● Listed records:
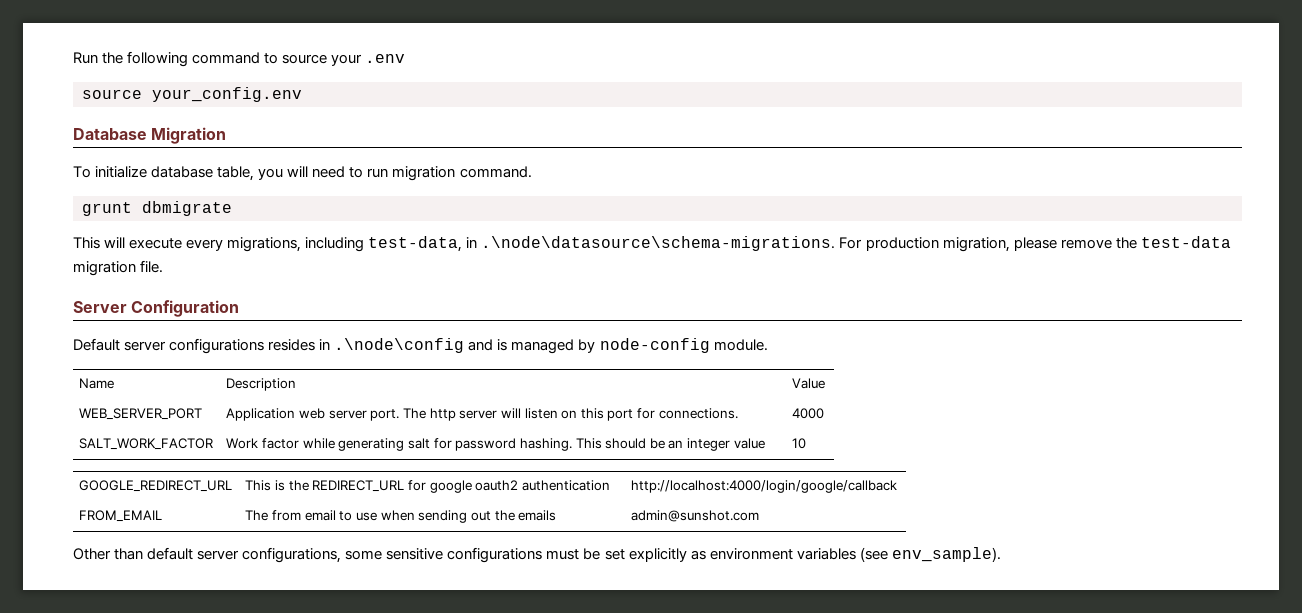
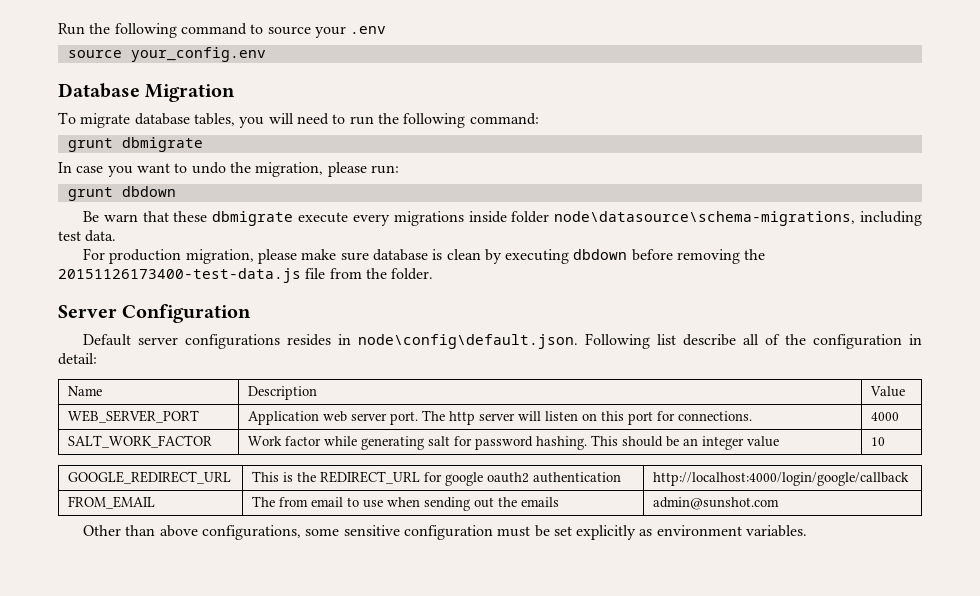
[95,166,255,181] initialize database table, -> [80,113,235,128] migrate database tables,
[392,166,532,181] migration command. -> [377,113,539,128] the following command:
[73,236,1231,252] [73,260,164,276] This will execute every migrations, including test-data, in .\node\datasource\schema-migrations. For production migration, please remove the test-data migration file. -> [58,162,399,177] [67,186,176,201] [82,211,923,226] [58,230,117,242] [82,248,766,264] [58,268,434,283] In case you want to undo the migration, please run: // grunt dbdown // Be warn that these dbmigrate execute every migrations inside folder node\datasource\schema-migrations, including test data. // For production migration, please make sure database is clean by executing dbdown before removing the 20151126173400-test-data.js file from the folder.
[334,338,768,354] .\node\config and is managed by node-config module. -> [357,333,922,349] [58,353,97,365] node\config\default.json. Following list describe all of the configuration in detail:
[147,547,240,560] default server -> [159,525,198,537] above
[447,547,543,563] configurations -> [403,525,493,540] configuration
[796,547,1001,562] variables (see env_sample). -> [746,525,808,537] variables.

● Exercise description: Among the entries above, how many lines hold the string "configuration"? Give the number by itself.

● Worked solution: 2